Rock Hudson, Robert Stack and Dorothy Malone Soar in Douglas Sirk Barnstorming Melodrama.

DIRECTED BY DOUGLAS SIRK/1957

BLU-RAY STREET DATE: MARCH 26, 2019/KINO LORBER STUDIO CLASSICS

Confidently filmed in black & white, The Tarnished Angels is as lush and full of bravura as its subjects are.  The film is a high-flying drama to behold.  Directed by Douglas Sirk, one of the greatest and most important filmmakers of the 1950s, what Angels may comparatively lack in the way of bold color (a Sirk-ian trademark, at least in retrospect) it makes up for in terms of its cast.  Era superstar Rock Hudson, Robert Stack and Dorothy Malone reunite with the director following their prior recent collaboration, 1956’s Written on the Wind.  

Based on the 1935 novel Pylon by William Faulkner, Angels adapts a story so dark and traumatic that even Sirk, at the top of his game in 1950s Hollywood, had to hustle to get the pet project made.  Stack plays a down in his luck barnstormer, traveling nomadically from town to town staging life-threatening air shows in order to make ends meet during the Great Depression.  Trading desperately on his fading reputation as a flying hero in the Great War, it is clear that   Aviation is now his drug of choice, and he’s gone full addict.  Malone is his put-upon wife, the daredevil eye-candy of the act. Indeed, all the mechanics and fellow pilots have eyes for her, despite her telegraphed melancholy.
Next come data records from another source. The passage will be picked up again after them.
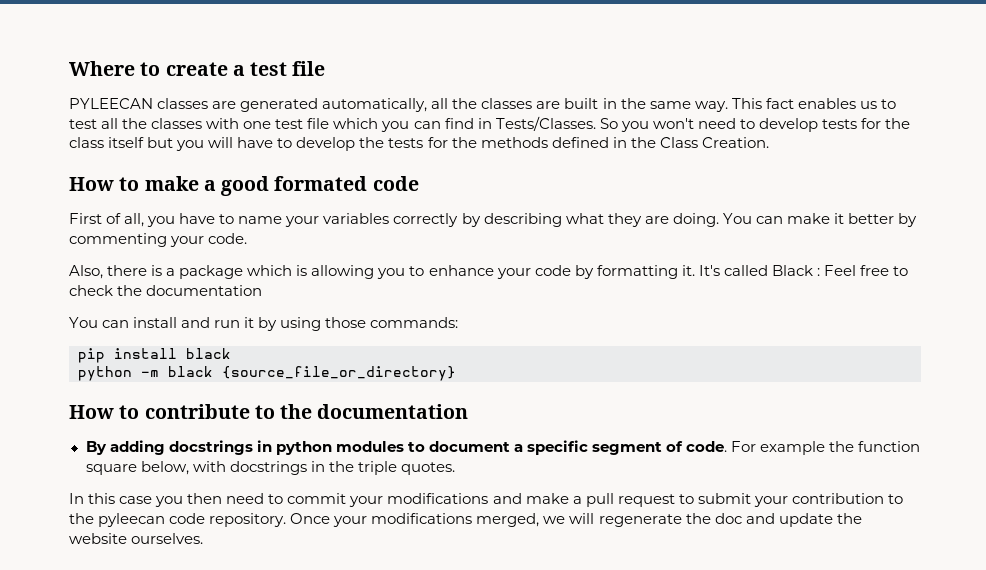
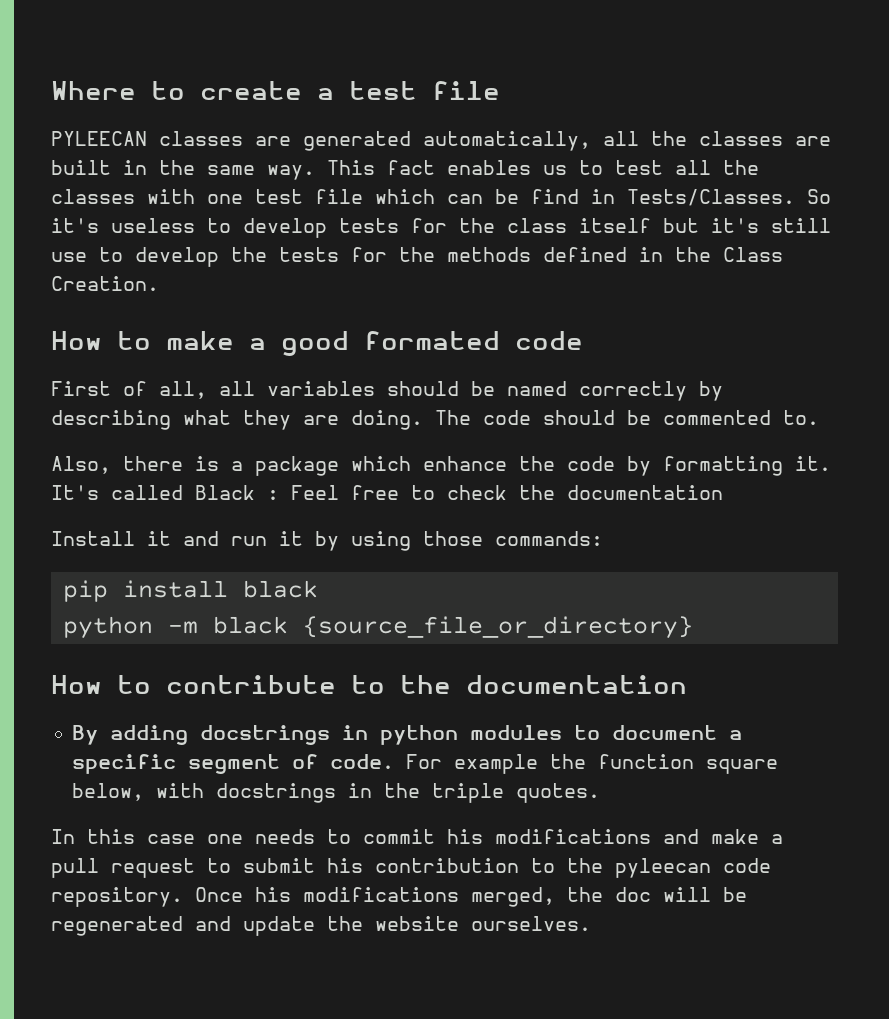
- This fact enables us to test all the classes with one test file which you can find in Tests/Classes.
+ This fact enables us to test all the classes with one test file which can be find in Tests/Classes.
- So you won't need to develop tests for the class itself but you will have to develop the tests for the methods defined in the Class Creation.
+ So it's useless to develop tests for the class itself but it's still use to develop the tests for the methods defined in the Class Creation.
- First of all, you have to name your variables correctly by describing what they are doing.
+ First of all, all variables should be named correctly by describing what they are doing.
- You can make it better by commenting your code.
+ The code should be commented to.
- Also, there is a package which is allowing you to enhance your code by formatting it.
+ Also, there is a package which enhance the code by formatting it.
- You can install and run it by using those commands:
+ Install it and run it by using those commands:
- In this case you then need to commit your modifications and make a pull request to submit your contribution to the pyleecan code repository.
+ In this case one needs to commit his modifications and make a pull request to submit his contribution to the pyleecan code repository.
- Once your modifications merged, we will regenerate the doc and update the website ourselves.
+ Once his modifications merged, the doc will be regenerated and update the website ourselves.

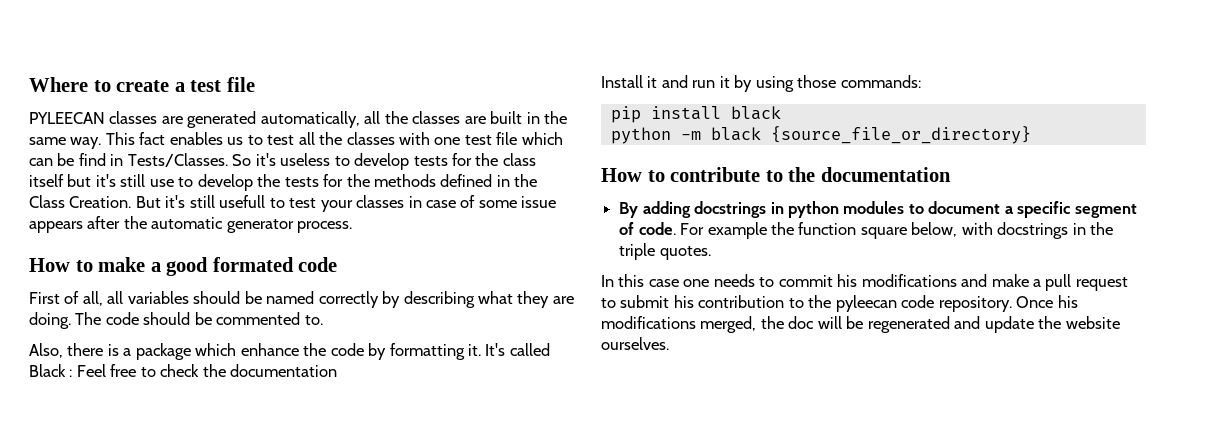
+ But it's still usefull to test your classes in case of some issue appears after the automatic generator process.

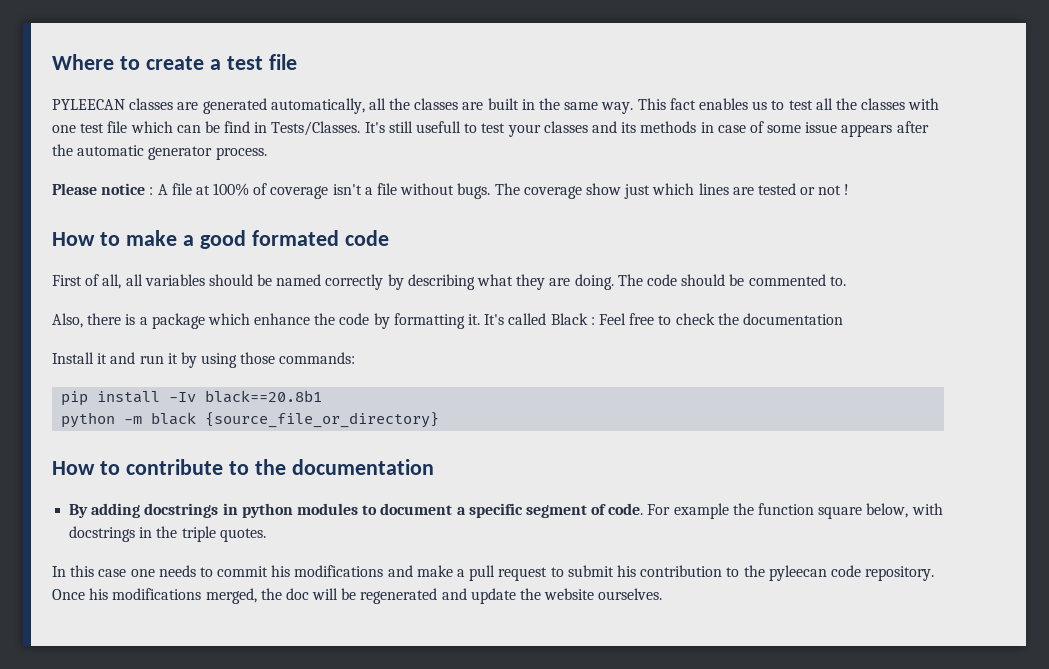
- So it's useless to develop tests for the class itself but it's still use to develop the tests for the methods defined in the Class Creation. But it's still usefull to test your classes in case of some issue appears after the automatic generator process.
+ It's still usefull to test your classes and its methods in case of some issue appears after the automatic generator process.
+ Please notice : A file at 100% of coverage isn't a file without bugs. The coverage show just which lines are tested or not !
- pip install black
+ pip install -Iv black==20.8b1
Enter Rock Hudson as an intrepid reporter looking to cover this whole scene.  His initial heart-to-heart with Malone is a brilliantly staged as a late-night confessional, each character planted on opposing couches.  The two aren’t even positioned to look the other in the eye, and yet the tension that emerges between the two is true and heartfelt. And it’s also stealthily happening right before our eyes.  It’s a profoundly baroque realized bit of forbidden connection, chaste and intimate at the same time

Sirk’s realization of all of the film’s airshow daring-do is accomplished if not the prime takeaway from The Tarnished Angels.  While much of the actors’ own involvement is clearly forgivable process photography, an early crash scene in which a pilot is thrown from his cockpit directly toward the camera is shockingly visceral. On her excellent and info-packed newly recorded audio commentary track, Film Historian Imogen Sara Smith notes that a life was tragically lost in the making of these sequences.  For what it’s worth, the stunning presentation of the film on this disc pays loving remembrance to the fallen individual.

For all of its daytime action and goings-on, there’s an overriding nocturnal glamour about The Tarnished Angels– the kind of glamour that brought with it trouble.  Although Smith makes it clear that Sirk and company have smoothed over a great deal of the otherwise un-filmable novel’s darker aspects, she reports that Faulkner himself found it to be his favorite of all the adaptations of his worth. Indeed, The Tarnished Angels, a frequently overlooked entry in the director’s canon,soars with beautiful impressionistic melodrama and satisfyingly emotional pathos.